-- Recorded data --
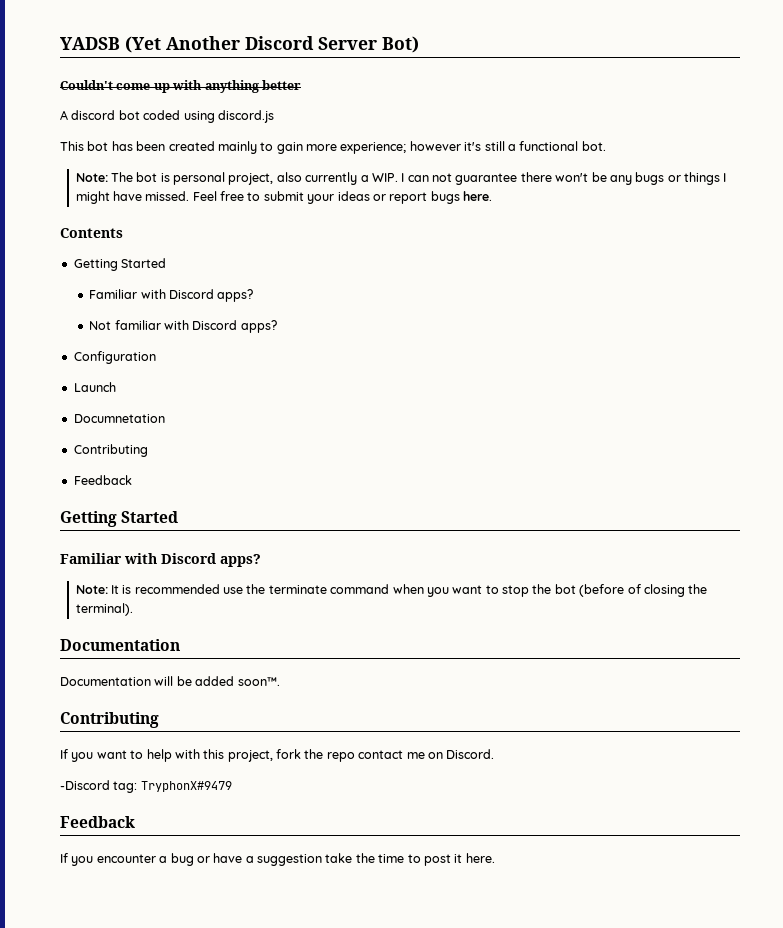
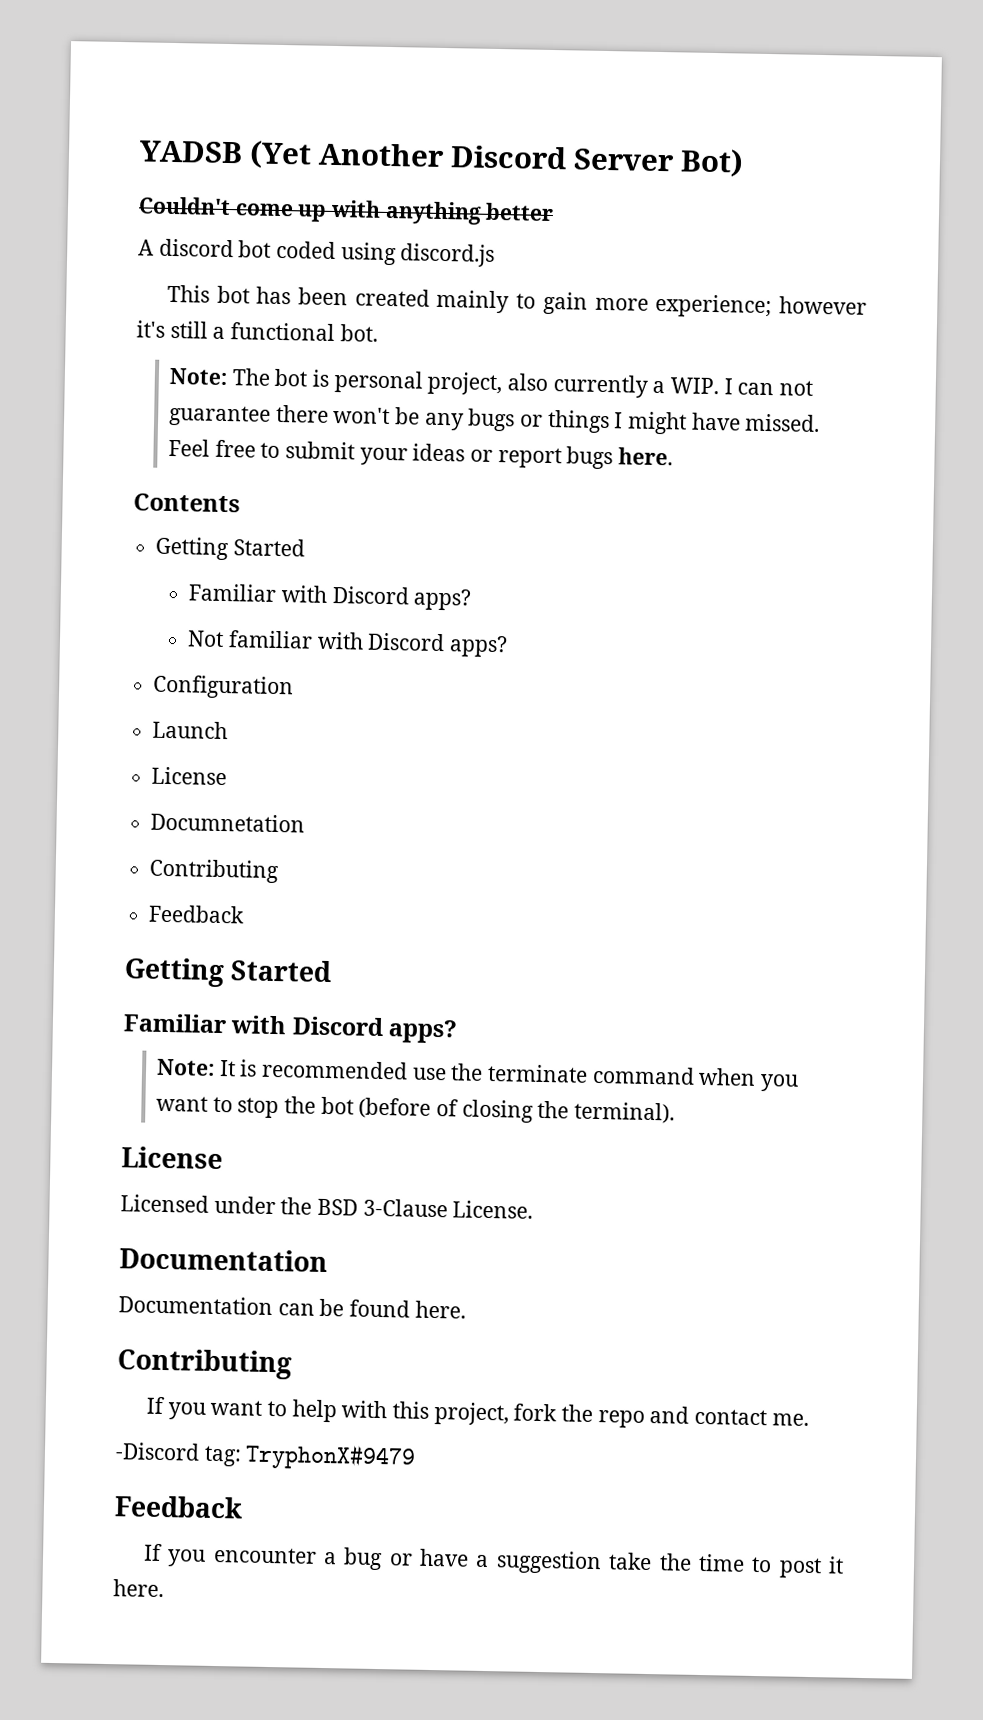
  Launch
+ License
  Note: It is recommended use the terminate command when you want to stop the bot (before of closing the terminal).
+ License
+ Licensed under the BSD 3-Clause License.
  Documentation
- Documentation will be added soon™.
+ Documentation can be found here.
- If you want to help with this project, fork the repo contact me on Discord.
+ If you want to help with this project, fork the repo and contact me.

-- Exercise instructions --
Return the preceding entries verbatim, with the pictures excluded.

-- Result of the exercise --
  Launch
+ License
  Note: It is recommended use the terminate command when you want to stop the bot (before of closing the terminal).
+ License
+ Licensed under the BSD 3-Clause License.
  Documentation
- Documentation will be added soon™.
+ Documentation can be found here.
- If you want to help with this project, fork the repo contact me on Discord.
+ If you want to help with this project, fork the repo and contact me.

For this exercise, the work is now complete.